Autrice d’une thèse sur les ressources gazières en Méditerranée orientale en 2025, Léah Ktorza, est analyste chez Aperam, un groupe sidérurgique dont l’actionnaire principal est la famille Mittal. Elle décrypte les nombreux projets et accords en cours, très dépendants des tensions géopolitiques
Les réserves de gaz naturel en Méditerranée font l’objet depuis plusieurs années d’un intérêt croissant des Etats et des compagnies pétrolières. L’Union européenne a-t-elle raison d’y voir une alternative énergétique ?
Le gaz naturel en mer Méditerranée orientale constitue un réel potentiel d’importation d’énergie pour l’Europe. Pour autant, il existe un certain nombre d’obstacles à lever pour le concrétiser : techniques, économiques et surtout géopolitiques. Le projet de gazoduc EastMed est un bon exemple. Conçu pour relier les gisements offshore israéliens et chypriotes à la Grèce puis à l’Italie, il vise à acheminer jusqu’à 12 milliards de m3 de gaz par an vers l’Union européenne afin de réduire sa dépendance au gaz russe. Il est soutenu par Bruxelles mais son coût a été réévalué à 8 milliards d’euros ce qui rend sa rentabilité incertaine. Surtout, il fait l’objet d’une animosité notable de la part de la Turquie car il viendrait concurrencer directement son propre projet TurkStream.
Le projet est actuellement au point mort, ce qui pousse Bruxelles à chercher d’autres alternatives pour importer le gaz naturel, notamment via les infrastructures existantes comme les terminaux GNL d’Égypte et les interconnexions régionales existantes.

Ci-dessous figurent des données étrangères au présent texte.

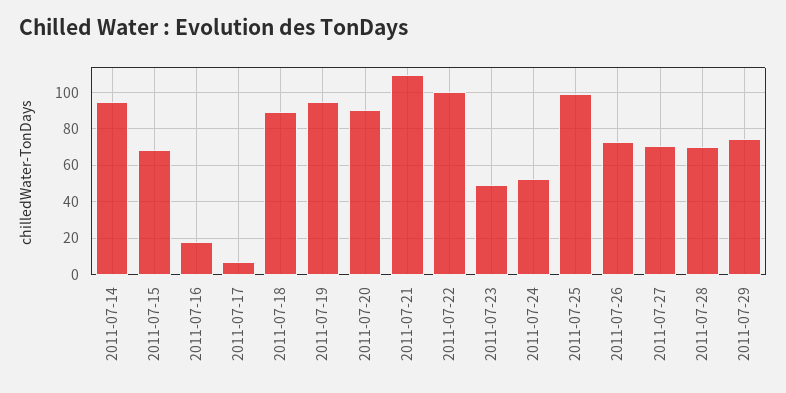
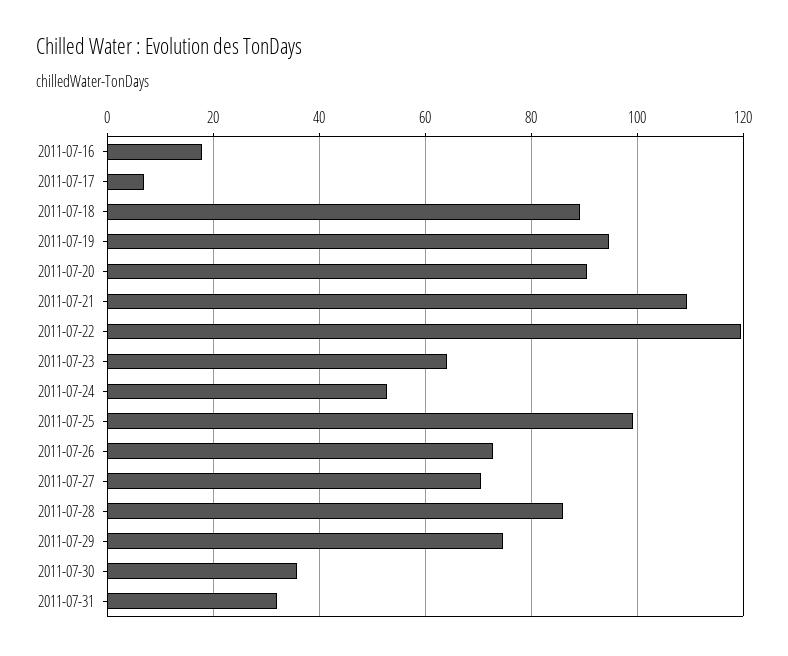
2011-07-14: 95 -> none
2011-07-15: 70 -> none
2011-07-22: 100 -> 120
2011-07-23: 50 -> 64
2011-07-28: 70 -> 86
2011-07-30: none -> 36
2011-07-31: none -> 32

Ceci n’est qu’un exemple parmi d’autres de la difficulté de développer les ressources gazières dans une zone où les frontières maritimes se chevauchent et où les rivalités historiques et géopolitiques entre les différents Etats sont vives.
Pourtant depuis quelques années, de plus en plus de gisements sont exploités et d’accords signés. Comment l’expliquez-vous ?

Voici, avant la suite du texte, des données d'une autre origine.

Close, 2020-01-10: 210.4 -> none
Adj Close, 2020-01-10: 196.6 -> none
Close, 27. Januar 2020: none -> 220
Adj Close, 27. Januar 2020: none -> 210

Les pays de la région ont davantage de besoins énergétiques qui doivent être satisfaits. La production domestique de gaz naturel représente pour eux un enjeu stratégique, tant d’un point de vue énergétique que de souveraineté nationale. Ce que l’on constate c’est que les projets d’exploitation avancent bien lorsque des acteurs privés sont fortement impliqués. Les grands projets d’exportation, notamment vers l’Europe, sont quant à eux plus compliqués à mettre en oeuvre car ils impliquent une collaboration multi-étatique particulièrement difficile dans une région qui manque d’un cadre institutionnel commun. Les accords bilatéraux s’avèrent de ce point de vue bien plus efficaces. Mais du coup, ces ressources énergétiques risquent d’être cantonnées à un usage local avec peu de possibilités d’alimenter l’Europe.
Les attaques du 7 octobre 2023 en Israël et plus récemment la guerre avec l’Iran ont-elles un impact sur le développement de ces ressources énergétiques ?
Ces événements ne participent assurément pas à apaiser les tensions déjà fortes dans cette région du monde. Le conflit israélo-palestinien a perturbé le secteur gazier offshore, entraînant l’arrêt temporaire de la production sur le champ Tamar et la suspension de projets d’investissement majeurs, tels que l’acquisition par les acteurs privés BP et Abu Dhabi National Oil Company (ADNOC) de parts dans le gisement Léviathan.
On pourrait s’attendre à ce que le conflit à Gaza complique les relations entre Israël et ses voisins. Dans les faits, cela n’est pas toujours le cas à l’instar de l’Egypte avec qui les relations énergétiques continuent de s’approfondir grâce au gaz naturel. Les deux pays ont ainsi signé, en décembre dernier, un accord à 35 milliards de dollars par lequel Le Caire importera du gaz naturel produit au large d’Israël. Ce contrat négocié depuis plusieurs années avec l’implication d’entreprises privées comme Chevron ou NewMed vient réaffirmer d’autres accords précédemment conclus entre les deux pays. Cela démontre que lorsque leurs intérêts convergent, ces Etats savent mettre de côté leurs différends.